**DESCRIPTION OF THE TASK:**
Look through the material below. Copy every line with the string "nodemailer" in it.

**DATA FOR THIS EXERCISE:**
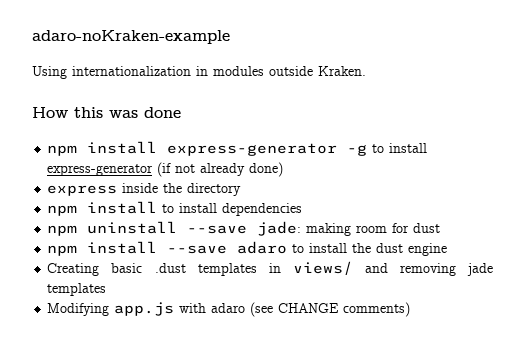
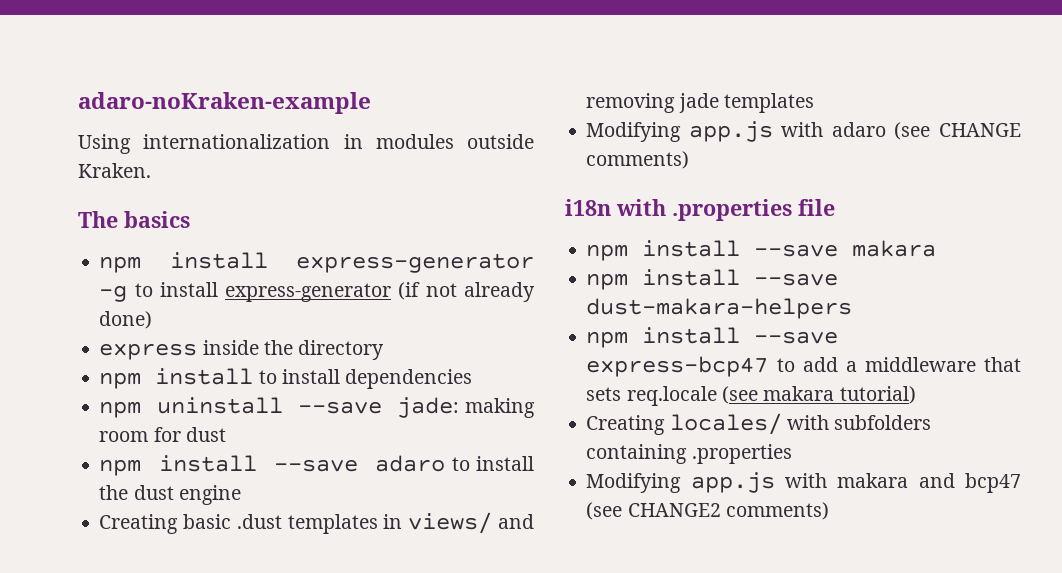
- How this was done
+ The basics
+ i18n with .properties file
+ npm install --save makara
+ npm install --save dust-makara-helpers
+ npm install --save express-bcp47 to add a middleware that sets req.locale (see makara tutorial)
+ Creating locales/ with subfolders containing .properties
+ Modifying app.js with makara and bcp47 (see CHANGE2 comments)

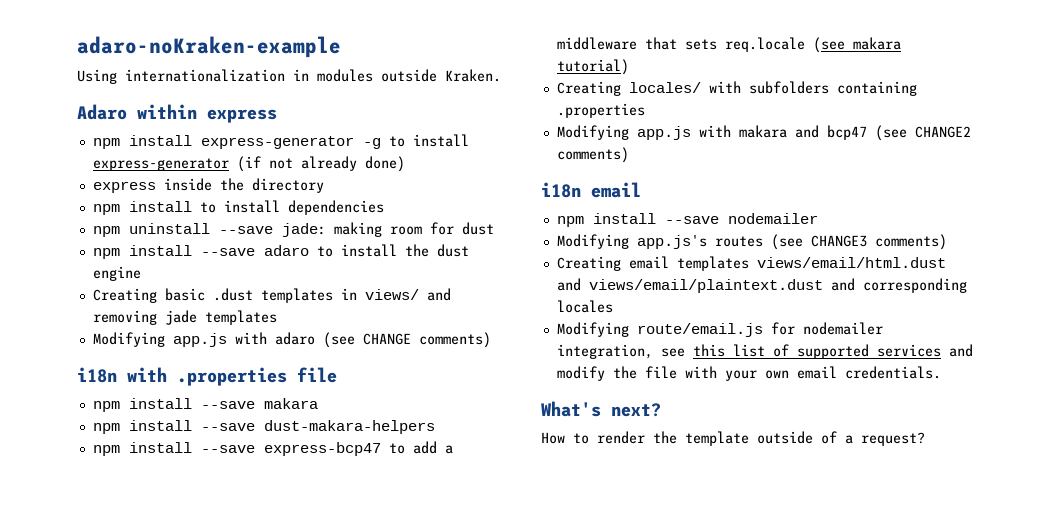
- The basics
+ Adaro within express
+ i18n email
+ npm install --save nodemailer
+ Modifying app.js's routes (see CHANGE3 comments)
+ Creating email templates views/email/html.dust and views/email/plaintext.dust and corresponding locales
+ Modifying route/email.js for nodemailer integration, see this list of supported services and modify the file with your own email credentials.
+ What's next?
+ How to render the template outside of a request?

**ANSWER TO THIS TASK:**
+ npm install --save nodemailer
+ Modifying route/email.js for nodemailer integration, see this list of supported services and modify the file with your own email credentials.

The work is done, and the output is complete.